Valletta's baroque skyline is quietly becoming a rooftop lido, and the old Savoy cinema wants in
The capital already swims on the roofs of the Embassy, the Rosselli and half its palazzo hotels. Now the old Savoy cinema joins in with a 60-room hotel, two more pools, a wellness suite and a fourth floor so exclusive it is invisible from the street.
Good news for the Valletta skyline, which is to gain a floor you are not supposed to notice.
The old Savoy building on Republic Street, a Spar supermarket at ground level, is to become a 60-room hotel, and its centrepiece is a brand-new fourth floor, complete with a breakfast terrace and a rooftop pool. The application is careful to specify that neither the new fourth floor nor the third floor beneath it should be visible from street level on Triq ir-Repubblika; the third floor, currently in plain view, is to be quietly set back out of sight.
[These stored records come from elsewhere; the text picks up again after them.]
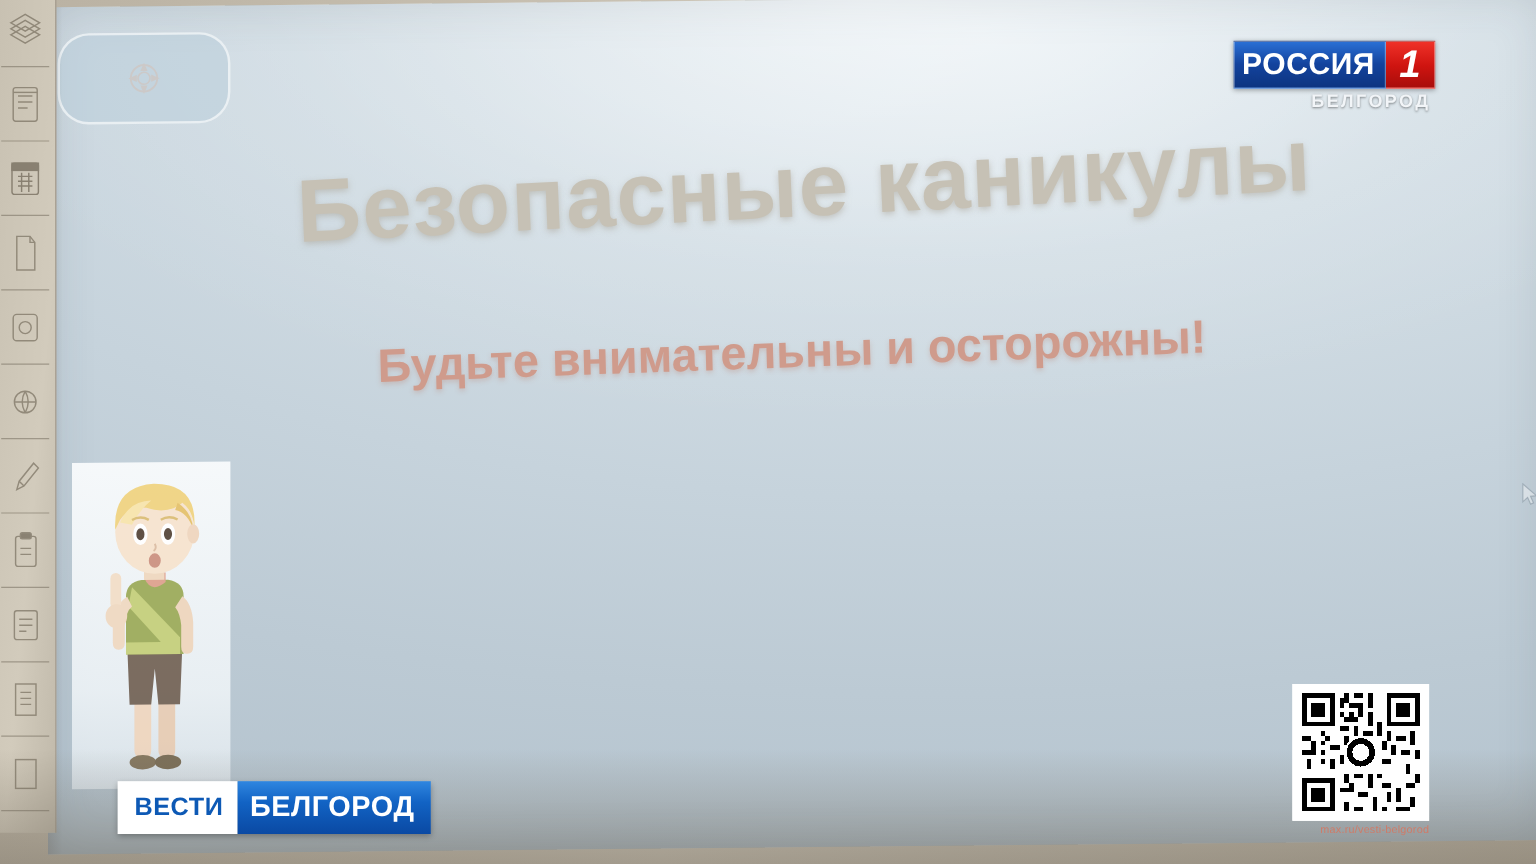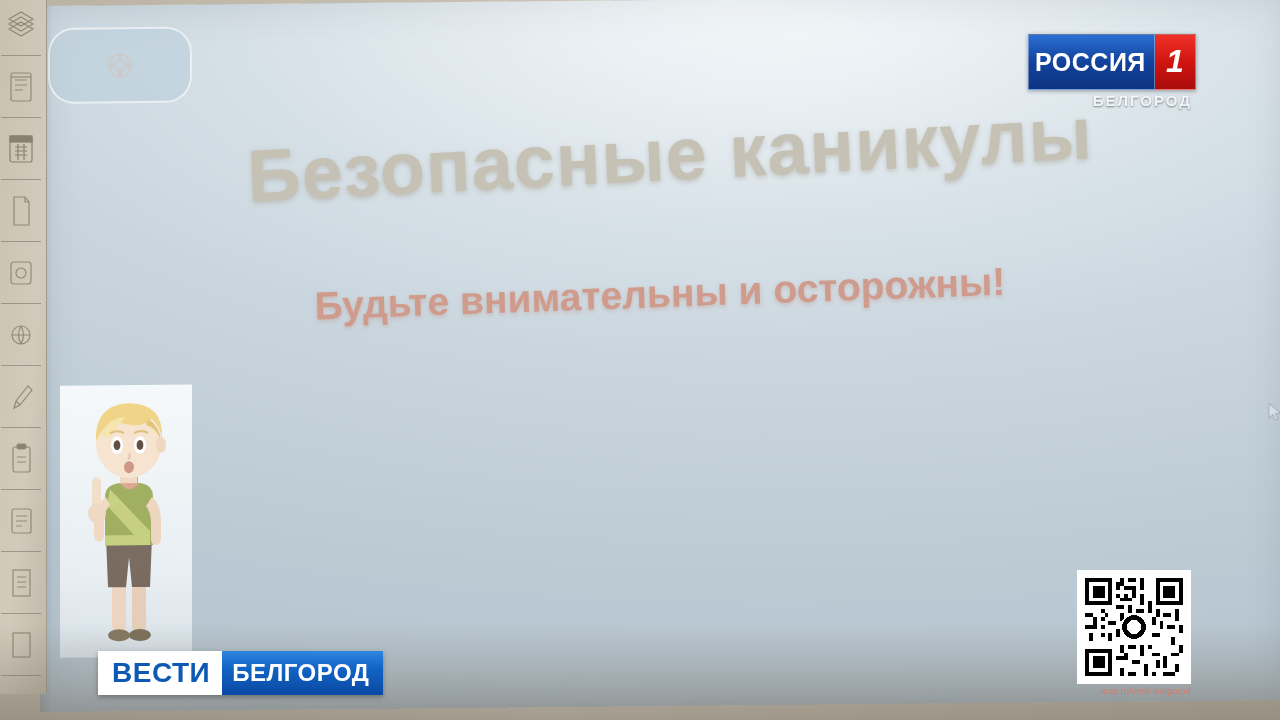--- a/index.html
+++ b/index.html
@@ -168,7 +168,7 @@
   }
   .rossiya-row {
     display: flex;
-    height: 56px;
+    height: 40px;
     filter: drop-shadow(0 1px 2px rgba(0,0,0,0.35));
   }
   .rossiya-name {

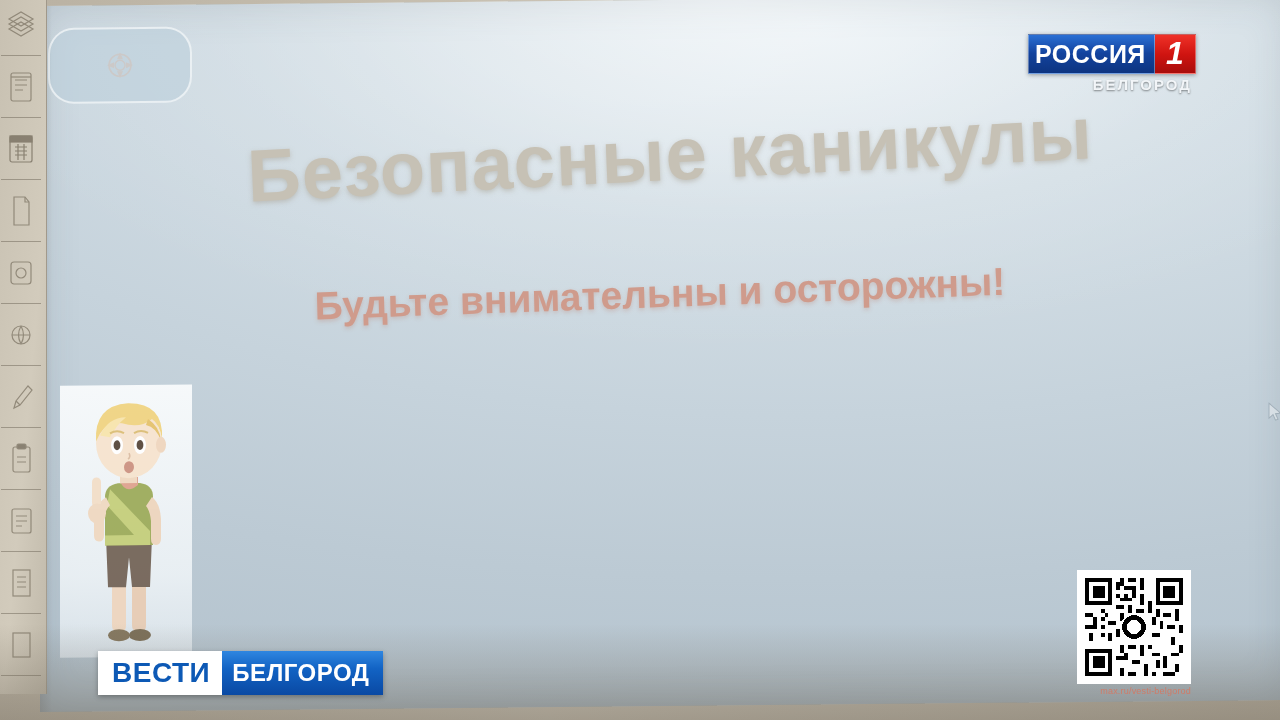--- a/index.html
+++ b/index.html
@@ -227,7 +227,7 @@
     padding: 0 12px 0 14px;
     background: #ffffff;
     color: #0d59b5;
-    font-size: 28px;
+    font-size: 21px;
     font-weight: bold;
     letter-spacing: 0.5px;
   }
Valletta is therefore to receive a fourth floor and a swimming pool that, from the pavement, officially do not exist, and to lose sight of a floor it already has: the most discreet amenities the capital has ever been offered, on the firm understanding that you will not look up.
Another length on the skyline
Valletta is, by now, comfortably stocked with rooftop pools: guests already swim several storeys above the Grand Harbour at a good number of the capital’s converted palazzos. The Savoy proposes to add two more, an indoor pool and a rooftop one, four floors up behind a parapet, in a city whose skyline of domes and belfries has stood largely unchanged since the Order laid it out on a grid. To make room, part of the third floor will be demolished, a manoeuvre the application calls a “better stepped transitioning massing,” the most graceful phrasing yet devised for the act of getting taller. A wellness suite completes the set, because a World Heritage capital can evidently never have quite enough places to dry off.
The last picture show
The walls have kept busy. They began, in the sixteenth century, as Casa Caccia, a stately home; were flattened by a bomb in 1941; rose again as the Savoy cinema, where the capital sat together in the dark through the 1950s; settled into a shopping arcade, then offices, and now, barely three years after that last refit, a hotel. Each conversion a little quieter than the one before. Becoming a hotel is simply the final reel: the lights come up, the audience is asked to leave, and the room is let by the night. In the truest sense, the last picture show.
One of the larger ones now
Valletta is quietly filling with hotels, each one resetting the bar for the next. A 60-room hotel would once have been a landmark in so small a capital. Today it registers as merely one of the larger ones, trailing the Embassy at 81 rooms and the new Ruby, opening this year on Strait Street at 88. The bar keeps climbing, the rooms keep multiplying, and the city the Knights built to be lived in is re-rated, floor by floor, in keys.
Valletta has spent four hundred years perfecting how it looks from the street. It is now working on the view from a rooftop pool you are not meant to see, four floors above the Spar.